Bu tartışmalar devam ederken 6502 sayılı Tüketicinin Korunması Hakkında Kanun İle bu kez tüketicilerin kıymetli evrak düzenleyerek borç altına girmeleri konusunda eski düzenlemeden (4077 sayılı Kanunun 6/A-3 md.) farklı olarak 4/5. maddesinde ; “Tüketicinin yapmış olduğu işlemler nedeniyle kıymetli evrak niteliğinde sadece nama yazılı ve her bir taksit ödemesi İçin ayrı ayrı olacak şekilde senet düzenlenebilir. Bu fıkra hükümlerine aykırı olarak düzenlenen senetler tüketici yönünden geçersizdir.” hükmü getirilmiştir. Görüleceği gibi burada amacın nama yazdı olmayan senedi İmzalayan tüketicinin taahhüdünün tüketici yönünden geçersiz kılınmasıdır. Böylece yalnızca tüketicinin imzası kendisini bağlamayacak, senet üzerinde bulunan diğer imza sahiplerinin sorumlulukları, imzaların istiklali İlkesi uyarınca bu durumdan etkilenmeyecektir. Nitekim Kanunun 4/5. maddesine ilişkin gerekçesinde de. “Beşinci fıkrada yapılan düzenlemeyle, sadece nama yazılı ve her bir taksit Ödemesi için ayrı ayrı olacak şekilde senet düzenlenebileceği belirtilmiş, tüketici dışındaki kişiler yönüyle kambiyo senedi geçerli sayılmış, dolaşıma giren kambiyo senedi yönüyle işlem güvenliği sağlanmış, aynı zamanda da tüketicinin mağdur olmasının önüne geçilmesi amaçlanmıştır.” diye ifade edilerek tüketicilerin mağduriyetlerinin önlenmesinin amaçlandığı belirtilmiştir. (ıcabA nabaŞ)

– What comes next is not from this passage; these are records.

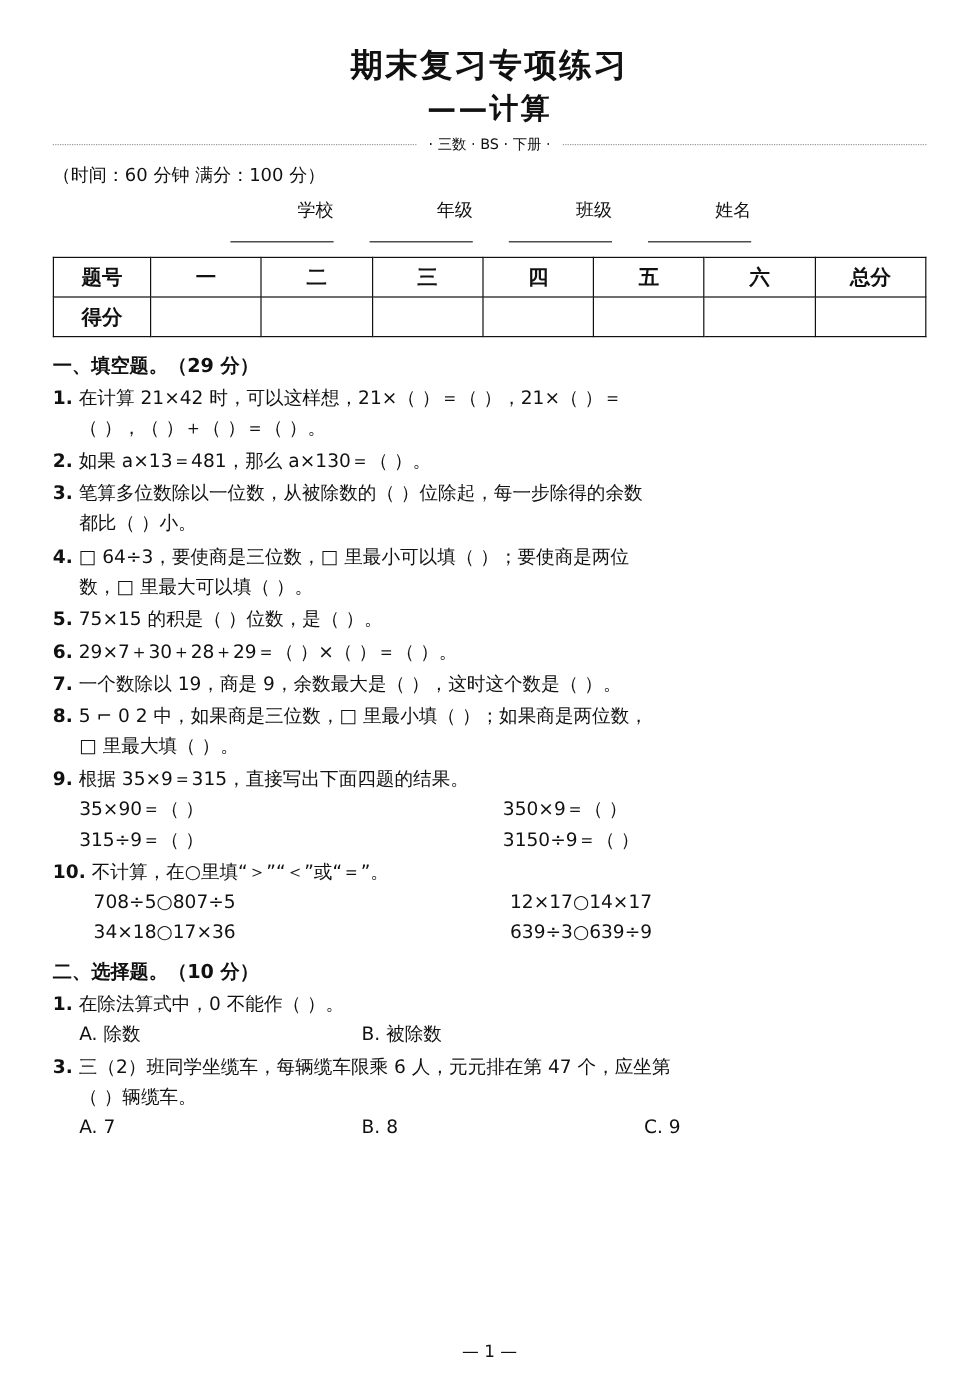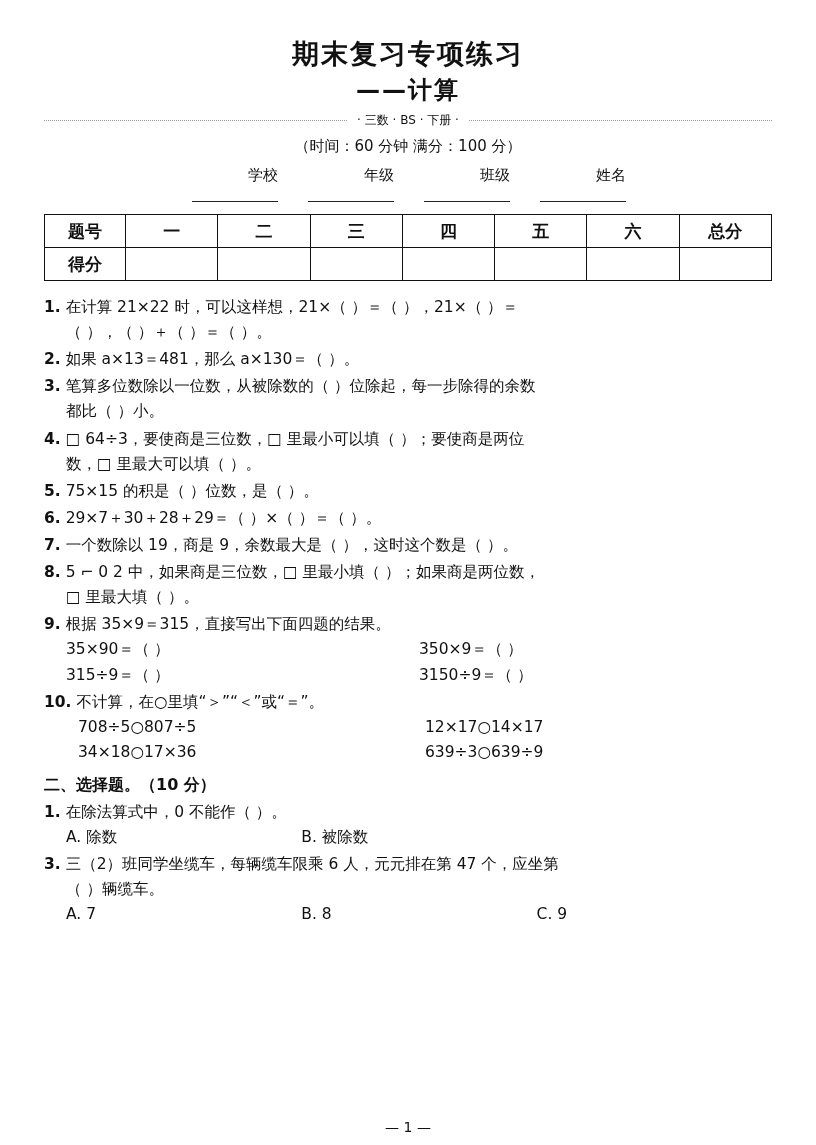"（时间：60 分钟 满分：100 分）" .timeline { text-align: center -> none }
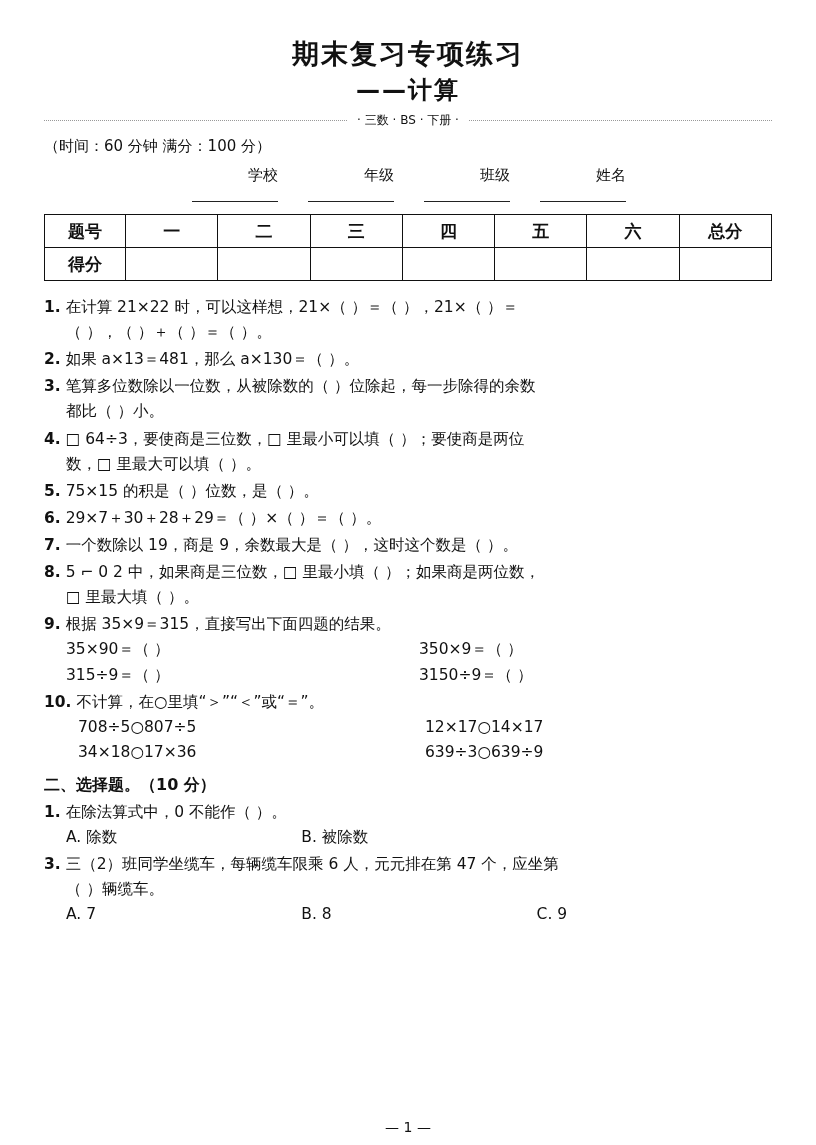"一、填空题。（29 分）" div.sec-title { html: none -> <div>一、填空题。（29 分）</div> }
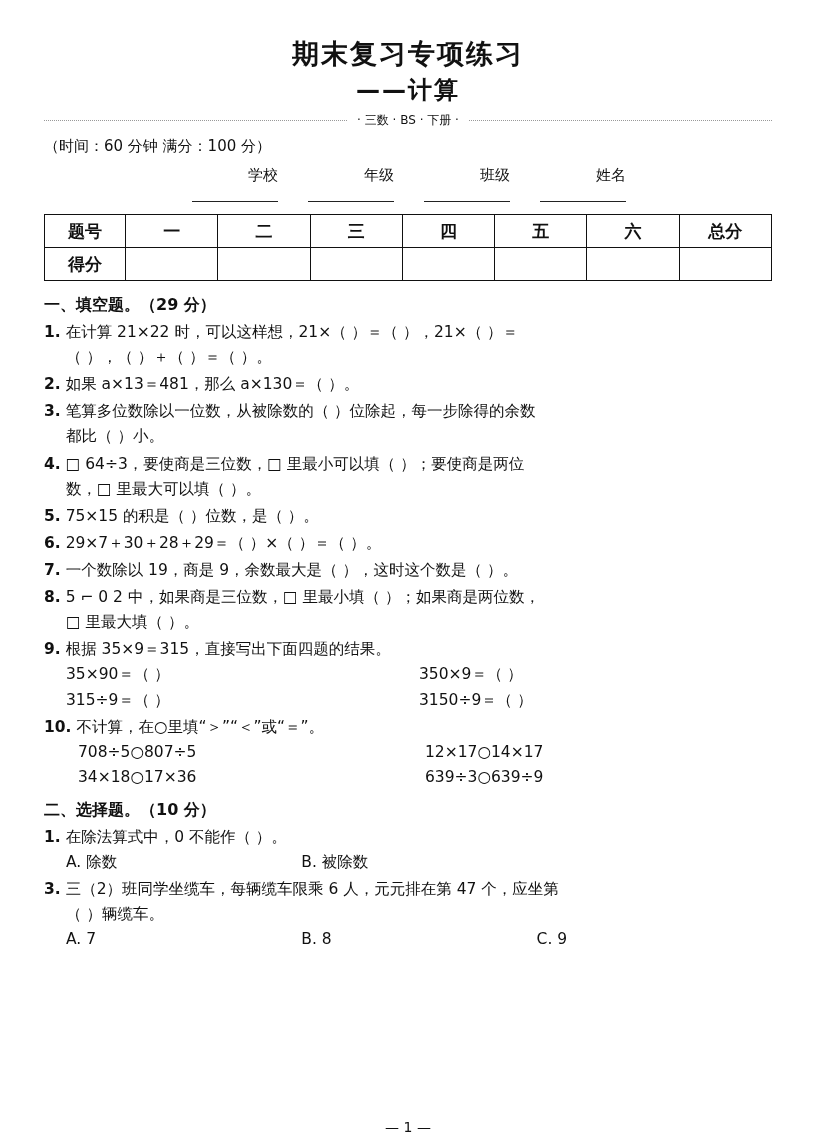"在计算 21×22 时，可以这样想，21×（ ）＝（ ），21×（" span { text: 22 -> 42 }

Doktrinde ve Yargıtay uygulamalarında farklı görüşlere ve uygulamalara neden olan 4077 sayılı Tüketicinin Korunması Hakkında Kanunun 6/A maddesinin üçüncü fıkrasındaki “…Sözleşmeden ayrı olarak kıymetli evrak niteliğinde senet düzenlenecekse, bu senet, her bir taksit ödemesi için ayrı ayrı olacak şekilde ve sadece nama yazılı olarak düzenlenir. Aksi takdirde, kambiyo senedi geçersizdir,” şeklindeki söz konusu düzenleme. 28.05.2014 tarihinde yürürlüğe giren 6502 sayılı Tüketicinin Korunması Hakkında Kanunun 4/5, maddesi ile “Tüketicinin yapmış olduğu işlemler nedeniyle kıymetli evrak niteliğinde sadece nama yazılı ve her bir taksit ödemesi için ayrı ayrı olacak şekilde senet düzenlenebilir. Bu fıkra hükümlerine aykırı olarak düzenlenen senetler tüketici yönünden geçersizdir.” şeklinde kabul edilen hüküm ile 4077 sayılı Kanun’un 6/A maddesindeki düzenlemeden farklı olarak tüketici dışındaki kişiler yönüyle senedin geçerli olduğu belirtilmek suretiyle kanun koyucu tarafından içtihat aykırılığını giderecek şekilde düzenleme yapılmış olduğundan içtihatların birleştirilmesine yer olmadığı sonucuna varmak gerekmiştir.

VI. SONUÇ

4077 sayılı Tüketicinin Korunması Hakkında Kanunun 6/A maddesinin 3. fıkrasındaki; “…Sözleşmeden ayrı olarak kıymetli evrak niteliğinde senet düzenlenecekse, bu senet, her bir taksit ödemesi için ayrı ayrı olacak şekilde ve sadece nama yazılı olarak düzenlenir. Aksi takdirde, kambiyo senedi geçersizdir.” şeklindeki söz konusu düzenleme, 28.05.2014 tarihinde yürürlüğe giren 6502 sayılı Tüketicinin Korunması Hakkında Kanunun 4/5. maddesi ile “Tüketicinin yapmış olduğu işlemler nedeniyle kıymetli evrak niteliğinde sadece nama yazılı ve her bir taksit ödemesi için ayrı ayrı olacak şekilde senet düzenlenebilir. Bu fıkra hükümlerine aykırı olarak düzenlenen senetler tüketici yönünden geçersizdir.’” şeklinde kabul edilen hüküm ile 4077 sayılı Kanun’un 6/A-3. maddesindeki düzenlemeden farklı olarak tüketici dışındaki kişiler yönüyle senedin geçerli olduğu belirlenmek suretiyle, kanun koyucu tarafından içtihat aykırılığım giderecek şekilde düzenleme yapılmış olduğundan içtihatların birleştirilmesine yer olmadığına. 29.11.2019 tarihinde birinci oturumda oy birliği ile karar verilmiştir.